According to the Lonely Planet (our guide book) Yuxi is one of the fastest growing small cities in China so finding a decent hostel should be easy business. Also nearby Yuxi is Fuxian Lake, the second-deepest lake in China, where there have been discovered ancient fossils that are now in the possession of the Yuxi museum so there maybe something of interest here….We shall wait and see!!!!

We stay at a family run hostel (hard word to prounounce so wont try!!!!) and they try to entertain us with their pigeon English. We are bloody tired tonight though and trying to explain to our hosts that we wish to retire to our dorms is hard work…
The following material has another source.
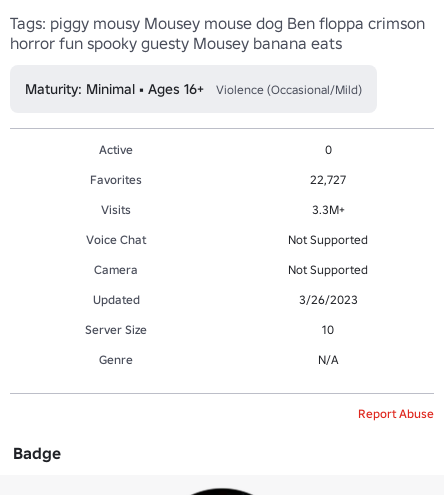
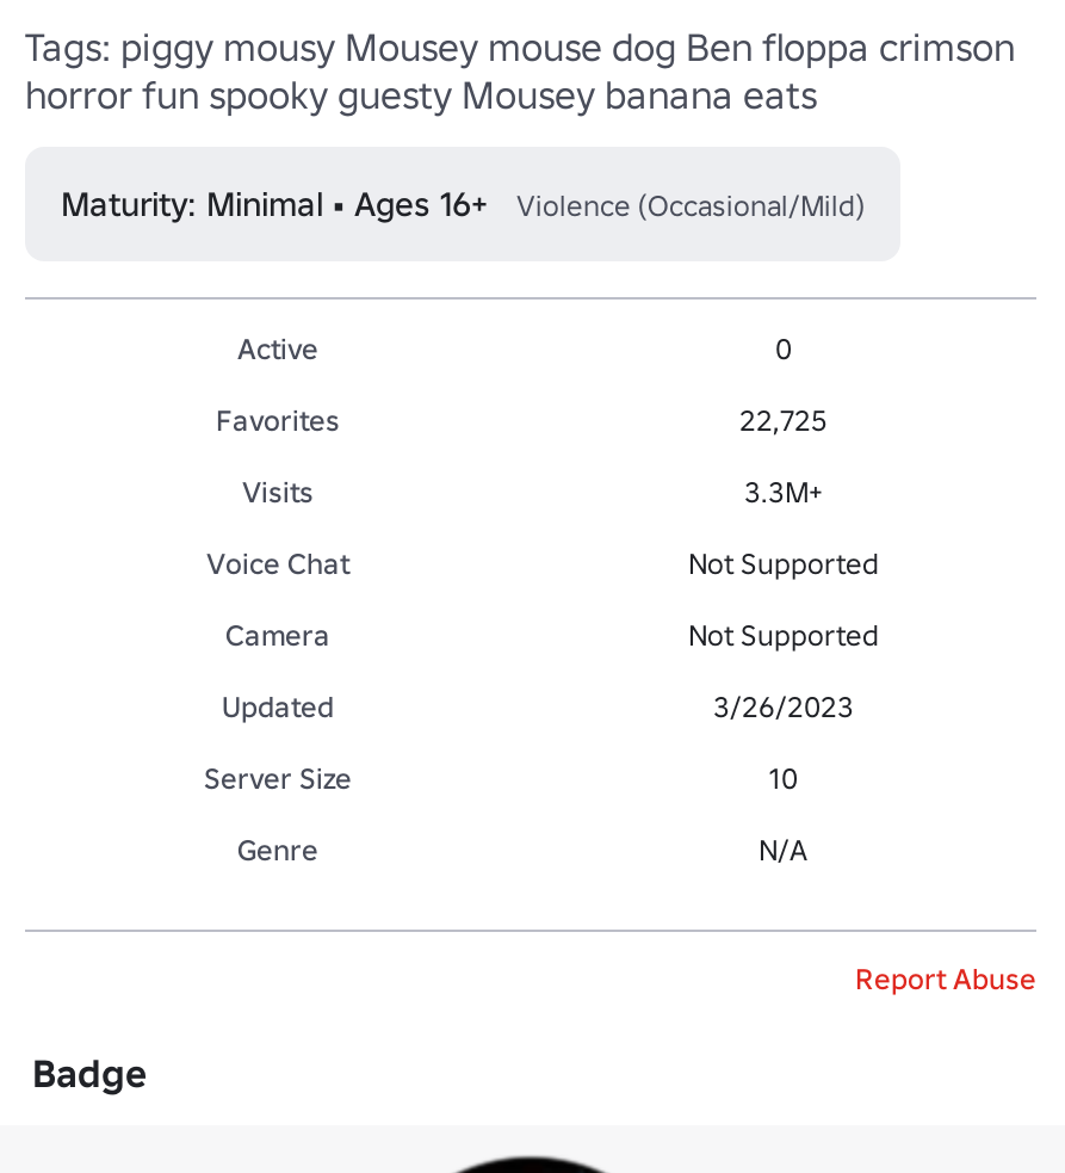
[310,172,346,186] 22,727 -> [739,401,828,437] 22,725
After some polite excuses and straegically placed mid-sentenced yawns, we finally drop the golden hint…

Goodnight Folks from The Yunnan Province of Yuxi, China.

The Lads

Simao – Mojiang (115km)

Day 32: Simao – Mojiang (115km) – Distance travelled so far 1,777km “Chinese style spitting and The French Connection (unrelated)”

We woke from our truck-stopish motel and had a quick breakfast of eggs, bread, fruit and of course tea (plum and apple)….Tea is seriously good in China. We are pretty fast preparing for our bike days now. Our gear clips onto the bike and it is a case of….”start pedalling”…

We have decided to push to boat out again and try to head to a place called Mojiang (about 400km or so from Kunming)…It is a main trade route so we reckon that the roads should be relatively good (although we have been wrong many times before!!) Mojiang appears to have changed dramatically in recent years according to some locals we chatted to last night in Simao who said that there is much more development on the way. It all had to do with the expressway that connects Kunming with Jing Hong Apparently the government decided to give Mojiang a facelift and put it firmly on the tourist map. (Happy days for us!!!!)

Chinese people spit alot (even some really attractive women!!) which is kind of funny when they are mid-conversation. We come across fine examples of this at lunch-time in a place called Pu’er which is neither a county nor a province but a prefecture-level city, ranking below a province and above acounty in China’s administrative structure (Its all trivia isnt it!!!)…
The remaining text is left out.